> **Assignment**: From the first line of the listing below to the line with "[78,374,339,387] <?php $this->includeSnippet('snippetname');", print each line exactly, and nothing more. Leave out the pictures.

> **The data**:
▬▬▬▬▬▬▬▬▬▬

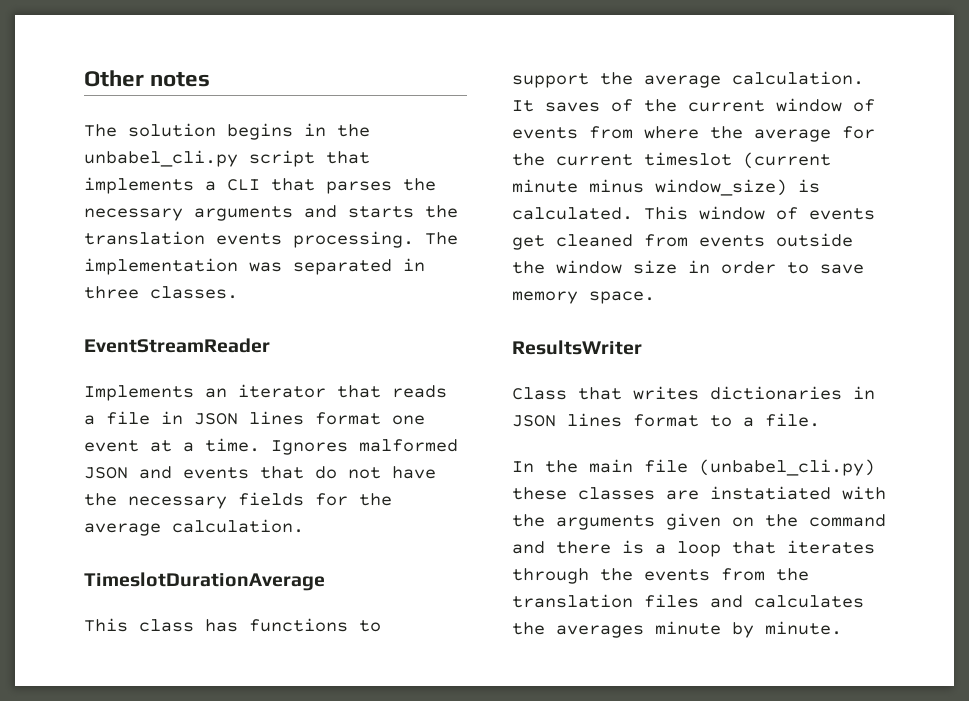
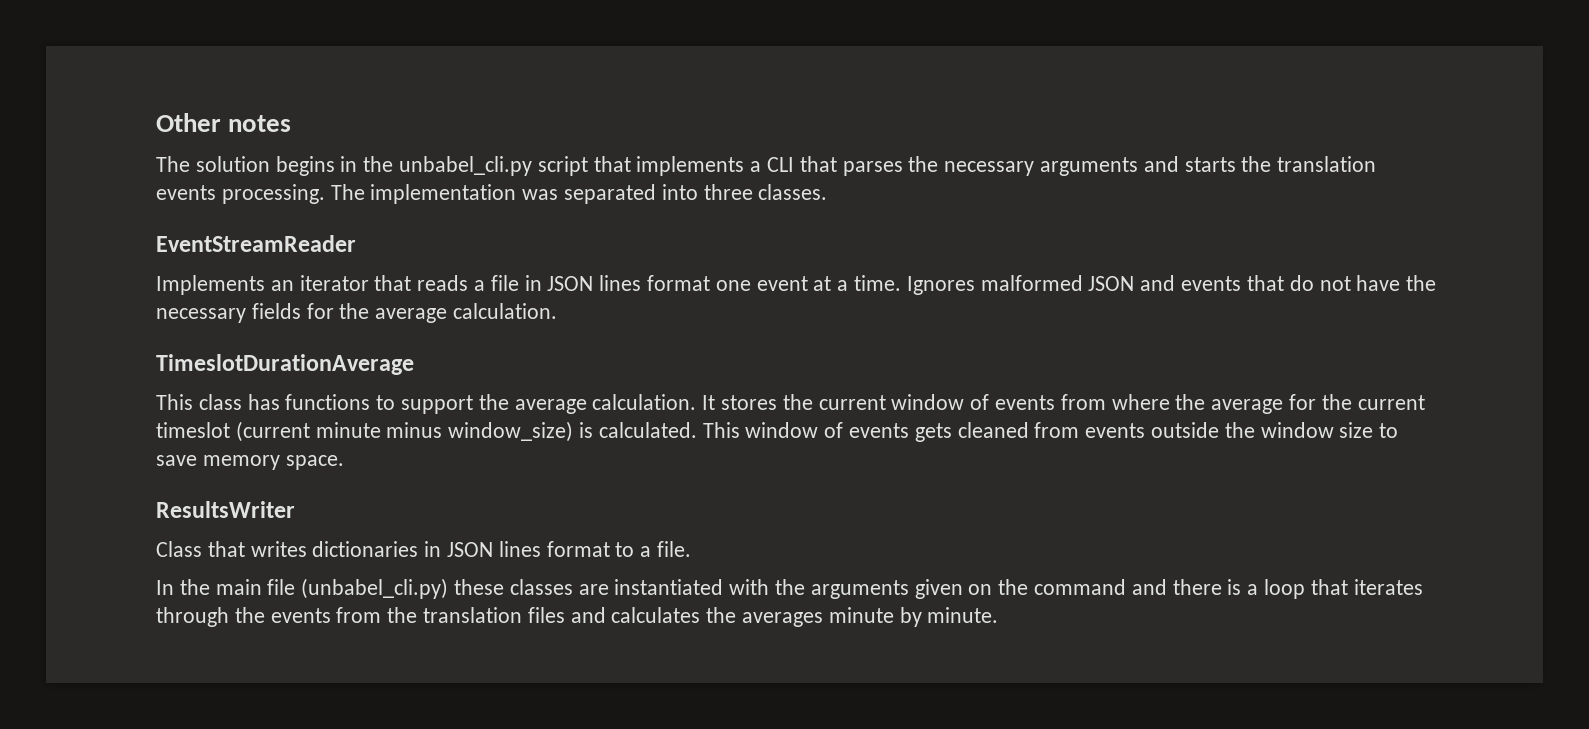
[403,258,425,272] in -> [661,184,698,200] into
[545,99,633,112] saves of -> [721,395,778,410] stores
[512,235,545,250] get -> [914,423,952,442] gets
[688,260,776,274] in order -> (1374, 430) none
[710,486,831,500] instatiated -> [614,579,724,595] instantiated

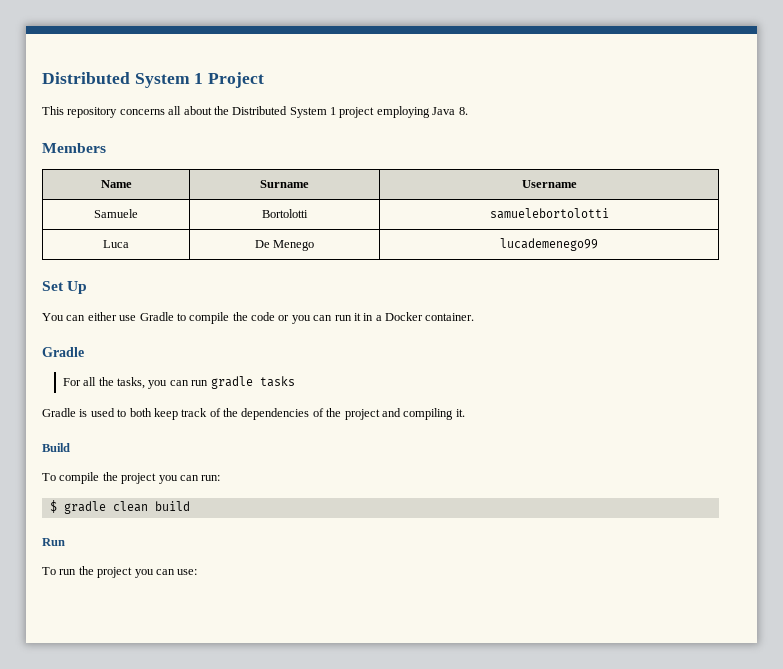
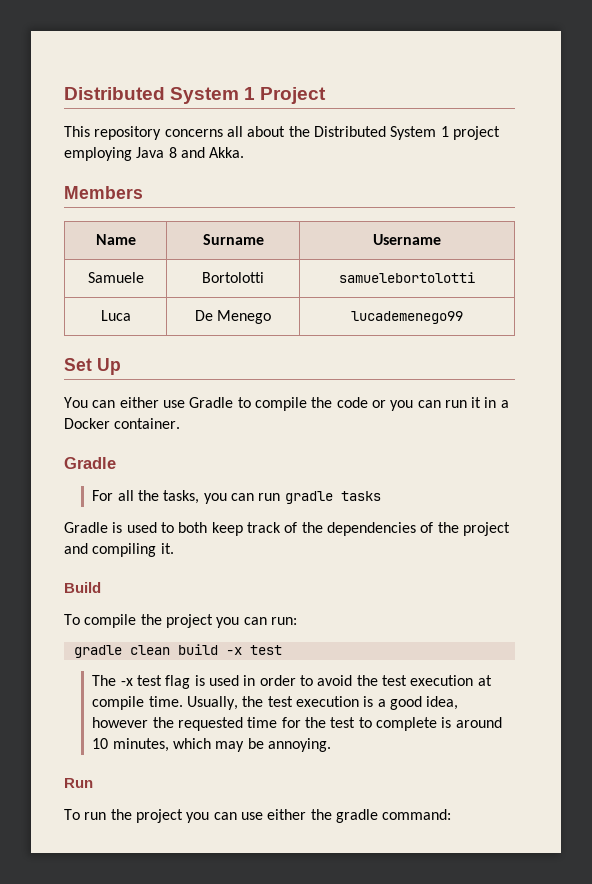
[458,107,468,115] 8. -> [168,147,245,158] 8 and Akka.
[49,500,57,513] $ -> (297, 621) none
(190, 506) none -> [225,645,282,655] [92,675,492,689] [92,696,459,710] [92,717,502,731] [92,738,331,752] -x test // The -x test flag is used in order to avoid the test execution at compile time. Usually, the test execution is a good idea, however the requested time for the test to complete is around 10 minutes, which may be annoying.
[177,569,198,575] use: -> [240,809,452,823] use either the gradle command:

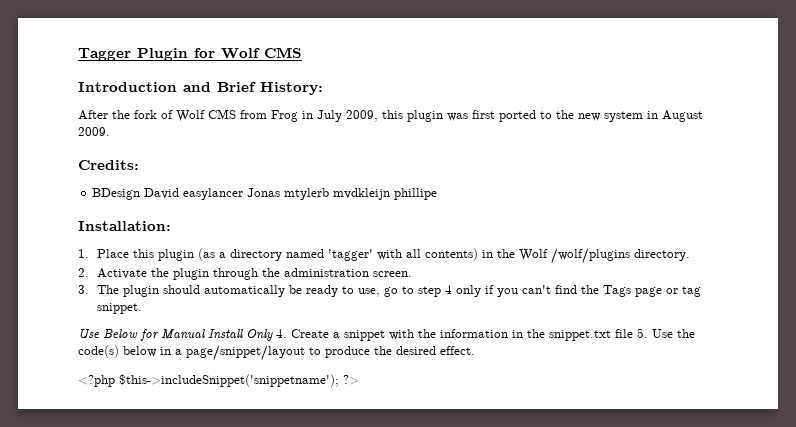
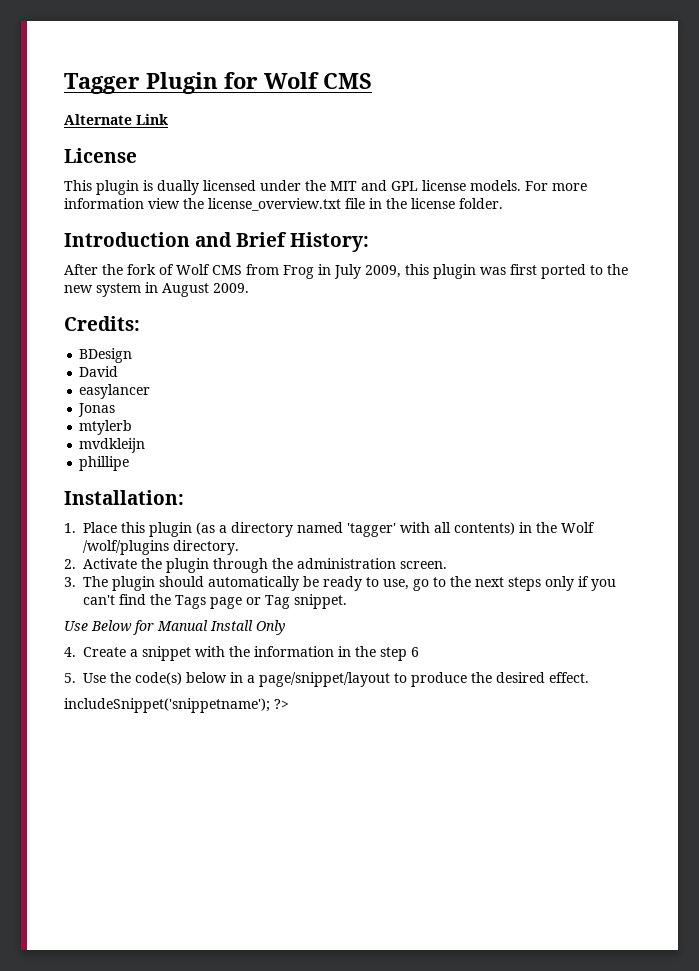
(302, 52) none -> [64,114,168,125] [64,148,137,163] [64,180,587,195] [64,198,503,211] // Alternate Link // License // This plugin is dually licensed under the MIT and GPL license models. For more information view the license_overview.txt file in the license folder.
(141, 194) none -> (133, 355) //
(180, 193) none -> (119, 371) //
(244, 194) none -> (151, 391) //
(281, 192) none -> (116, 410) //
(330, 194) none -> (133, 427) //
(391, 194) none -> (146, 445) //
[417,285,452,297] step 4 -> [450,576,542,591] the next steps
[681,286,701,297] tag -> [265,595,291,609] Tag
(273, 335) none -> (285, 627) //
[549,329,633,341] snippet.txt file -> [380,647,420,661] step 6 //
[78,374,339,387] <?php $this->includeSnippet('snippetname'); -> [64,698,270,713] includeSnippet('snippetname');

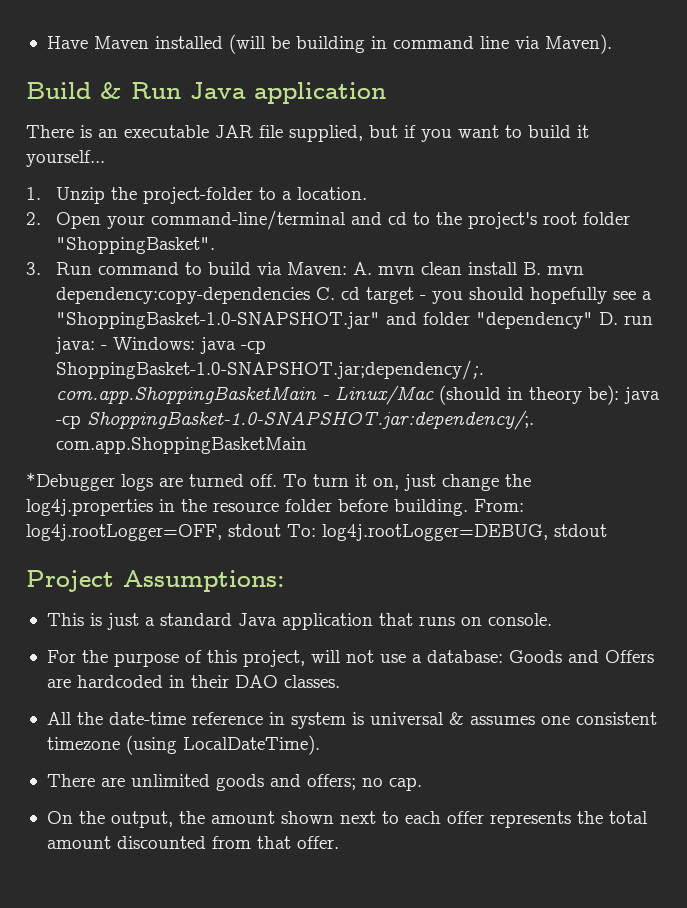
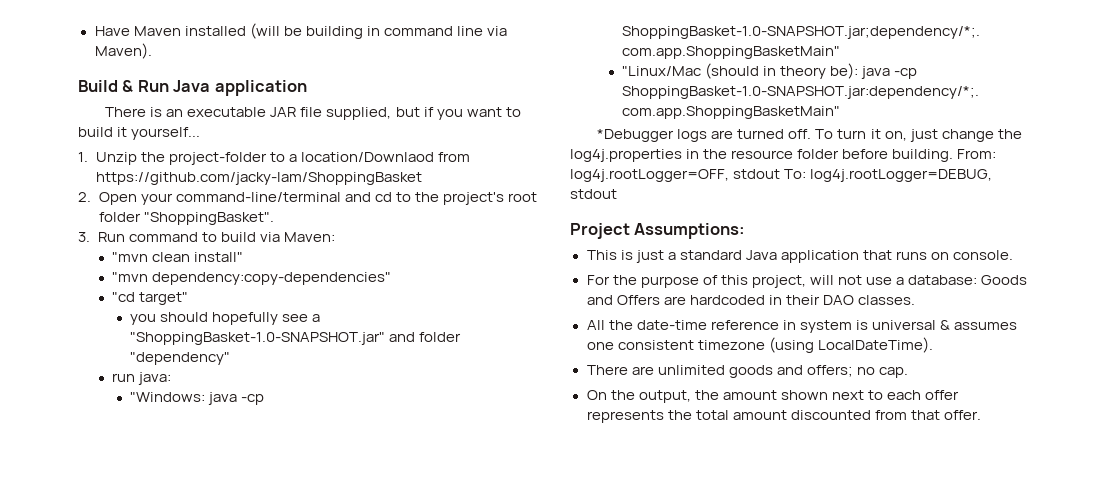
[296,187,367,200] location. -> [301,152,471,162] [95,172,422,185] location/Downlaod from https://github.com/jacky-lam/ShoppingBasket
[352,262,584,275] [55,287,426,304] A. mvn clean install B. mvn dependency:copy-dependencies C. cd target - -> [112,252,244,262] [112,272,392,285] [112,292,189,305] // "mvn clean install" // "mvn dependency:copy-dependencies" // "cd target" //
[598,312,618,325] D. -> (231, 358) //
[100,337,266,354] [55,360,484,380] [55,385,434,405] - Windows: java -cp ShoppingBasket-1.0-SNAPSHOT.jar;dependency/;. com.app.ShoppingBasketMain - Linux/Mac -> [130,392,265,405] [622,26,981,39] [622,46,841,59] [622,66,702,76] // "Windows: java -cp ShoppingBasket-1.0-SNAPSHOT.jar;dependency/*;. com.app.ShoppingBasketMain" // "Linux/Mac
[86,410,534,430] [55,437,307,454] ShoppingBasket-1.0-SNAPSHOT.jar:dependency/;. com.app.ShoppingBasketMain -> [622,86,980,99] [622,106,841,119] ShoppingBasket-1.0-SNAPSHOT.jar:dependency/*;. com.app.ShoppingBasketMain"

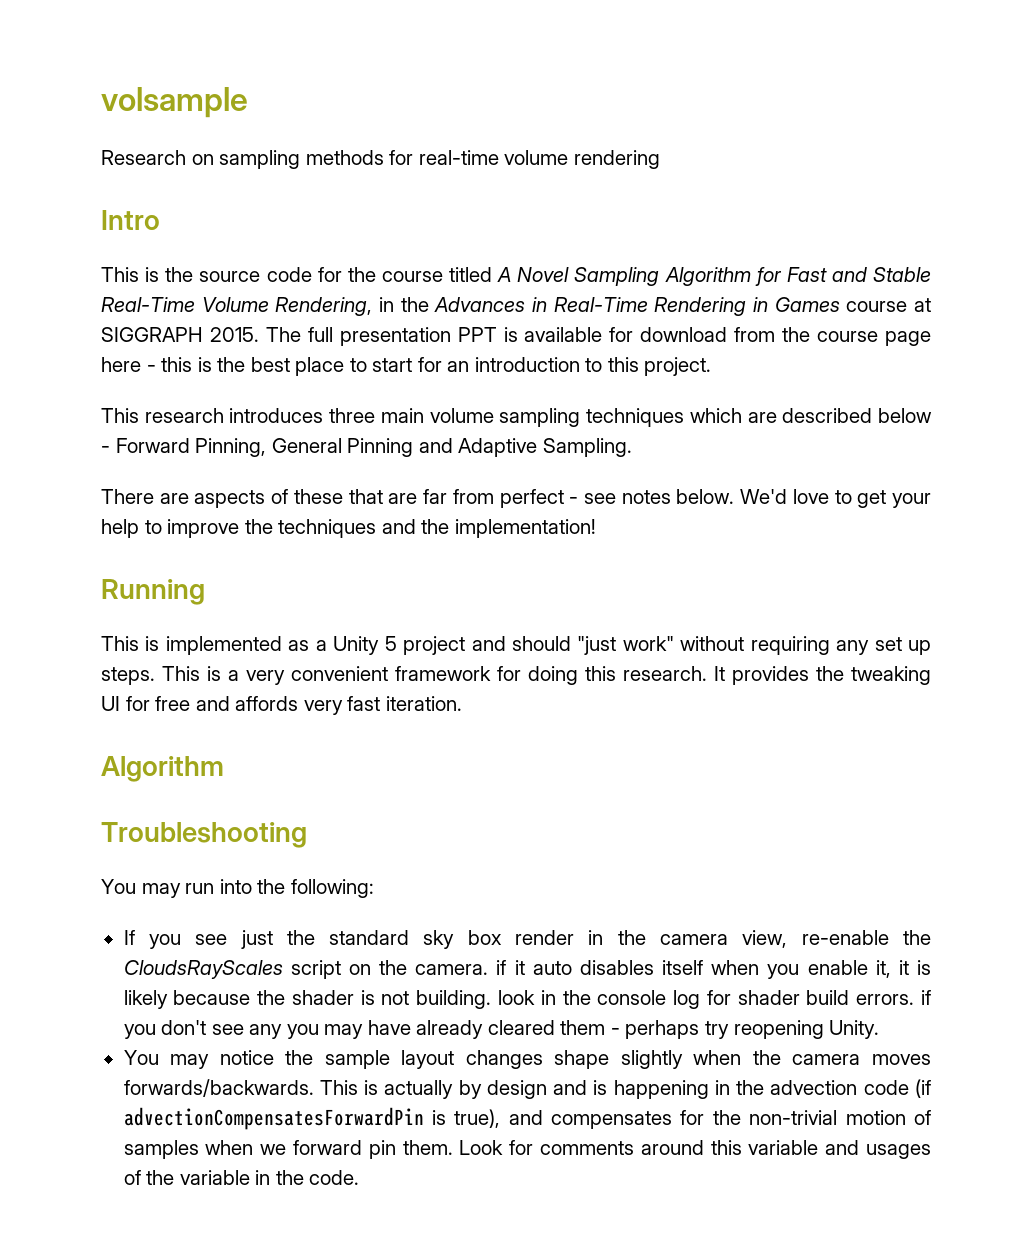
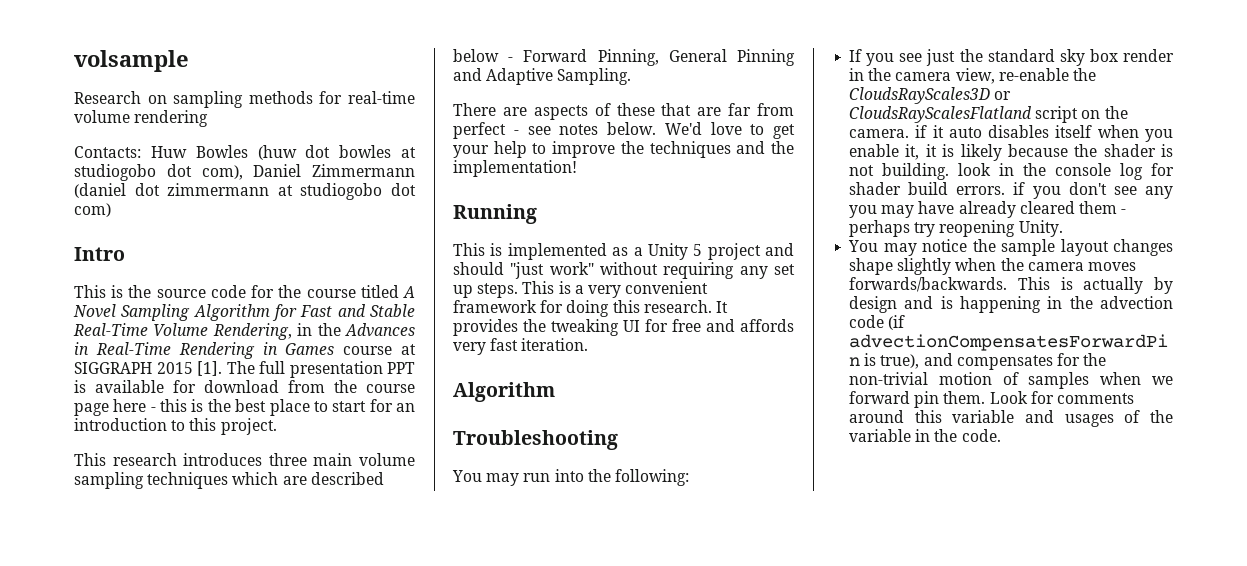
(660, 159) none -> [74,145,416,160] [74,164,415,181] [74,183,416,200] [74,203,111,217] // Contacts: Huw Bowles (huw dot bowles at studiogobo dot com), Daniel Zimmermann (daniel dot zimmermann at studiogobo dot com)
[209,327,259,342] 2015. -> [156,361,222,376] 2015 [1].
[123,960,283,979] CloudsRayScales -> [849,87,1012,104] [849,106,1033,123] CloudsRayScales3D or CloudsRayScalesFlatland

▬▬▬▬▬▬▬▬▬▬

> **Problem solution**:
[403,258,425,272] in -> [661,184,698,200] into
[545,99,633,112] saves of -> [721,395,778,410] stores
[512,235,545,250] get -> [914,423,952,442] gets
[688,260,776,274] in order -> (1374, 430) none
[710,486,831,500] instatiated -> [614,579,724,595] instantiated

[458,107,468,115] 8. -> [168,147,245,158] 8 and Akka.
[49,500,57,513] $ -> (297, 621) none
(190, 506) none -> [225,645,282,655] [92,675,492,689] [92,696,459,710] [92,717,502,731] [92,738,331,752] -x test // The -x test flag is used in order to avoid the test execution at compile time. Usually, the test execution is a good idea, however the requested time for the test to complete is around 10 minutes, which may be annoying.
[177,569,198,575] use: -> [240,809,452,823] use either the gradle command:

(302, 52) none -> [64,114,168,125] [64,148,137,163] [64,180,587,195] [64,198,503,211] // Alternate Link // License // This plugin is dually licensed under the MIT and GPL license models. For more information view the license_overview.txt file in the license folder.
(141, 194) none -> (133, 355) //
(180, 193) none -> (119, 371) //
(244, 194) none -> (151, 391) //
(281, 192) none -> (116, 410) //
(330, 194) none -> (133, 427) //
(391, 194) none -> (146, 445) //
[417,285,452,297] step 4 -> [450,576,542,591] the next steps
[681,286,701,297] tag -> [265,595,291,609] Tag
(273, 335) none -> (285, 627) //
[549,329,633,341] snippet.txt file -> [380,647,420,661] step 6 //
[78,374,339,387] <?php $this->includeSnippet('snippetname'); -> [64,698,270,713] includeSnippet('snippetname');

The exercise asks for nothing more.